ASSIGNMENT => Given the records underneath, please repeat exactly the lines from the line with "ED 330.01 |" through the line with "column Hours | position: 3 -> none", passing over any picture.

DATA EXCERPTS =>
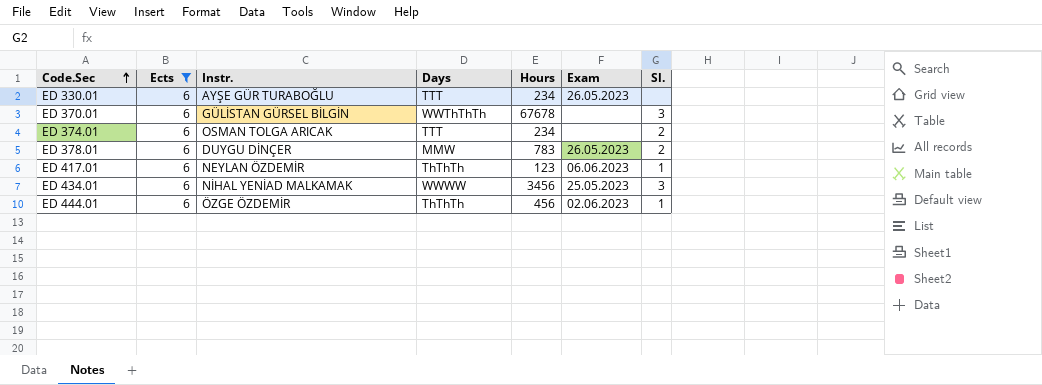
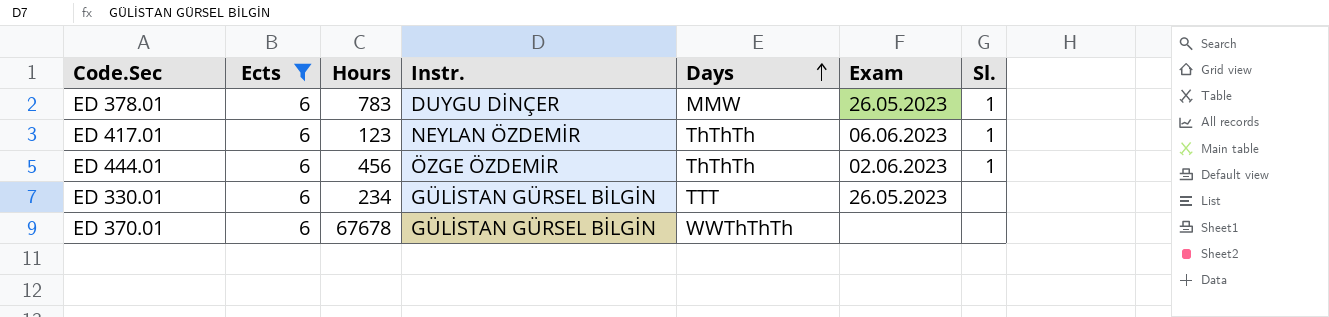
row order: Code.Sec ascending -> Days ascending
column Hours | position: 5 -> 3
row ED 374.01: 6 | OSMAN TOLGA ARICAK | TTT | 234 | none | 2 -> none
row ED 434.01: 6 | NİHAL YENİAD MALKAMAK | WWWW | 3456 | 25.05.2023 | 3 -> none
ED 378.01 | Sl.: 2 -> 1
ED 330.01 | Instr.: AYŞE GÜR TURABOĞLU -> GÜLİSTAN GÜRSEL BİLGİN
ED 370.01 | Sl.: 3 -> none

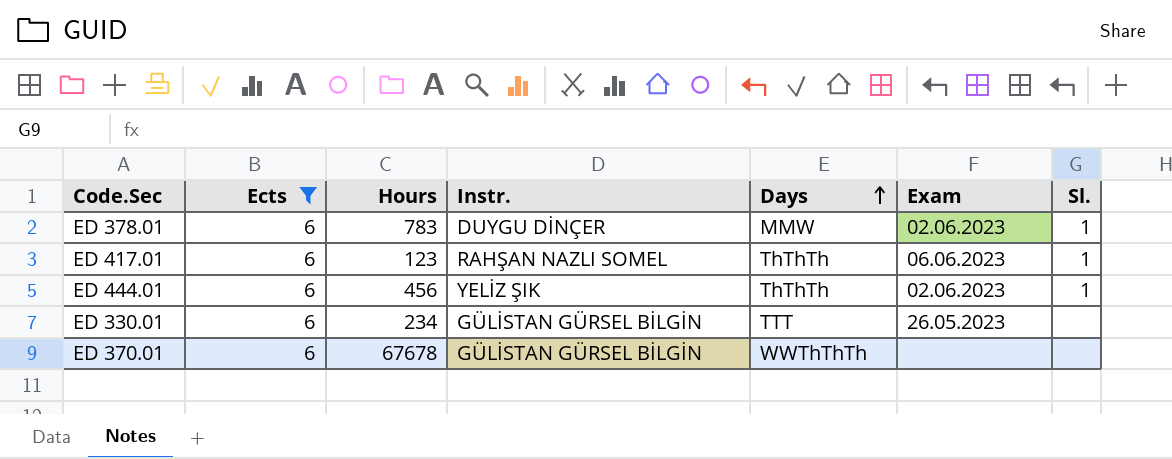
ED 378.01 | Exam: 26.05.2023 -> 02.06.2023
ED 417.01 | Instr.: NEYLAN ÖZDEMİR -> RAHŞAN NAZLI SOMEL
ED 444.01 | Instr.: ÖZGE ÖZDEMİR -> YELİZ ŞIK

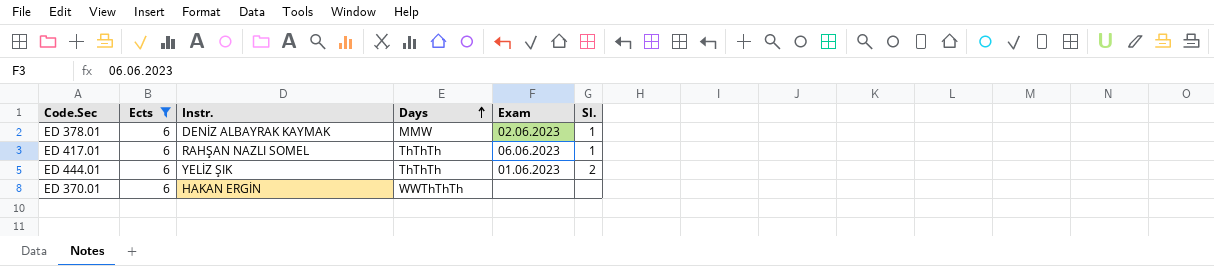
column Hours | position: 3 -> none
row ED 330.01: 6 | 234 | GÜLİSTAN GÜRSEL BİLGİN | TTT | 26.05.2023 | none -> none
ED 378.01 | Instr.: DUYGU DİNÇER -> DENİZ ALBAYRAK KAYMAK
ED 444.01 | Exam: 02.06.2023 -> 01.06.2023
ED 444.01 | Sl.: 1 -> 2
ED 370.01 | Instr.: GÜLİSTAN GÜRSEL BİLGİN -> HAKAN ERGİN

COMPLETED TASK =>
ED 330.01 | Instr.: AYŞE GÜR TURABOĞLU -> GÜLİSTAN GÜRSEL BİLGİN
ED 370.01 | Sl.: 3 -> none

ED 378.01 | Exam: 26.05.2023 -> 02.06.2023
ED 417.01 | Instr.: NEYLAN ÖZDEMİR -> RAHŞAN NAZLI SOMEL
ED 444.01 | Instr.: ÖZGE ÖZDEMİR -> YELİZ ŞIK

column Hours | position: 3 -> none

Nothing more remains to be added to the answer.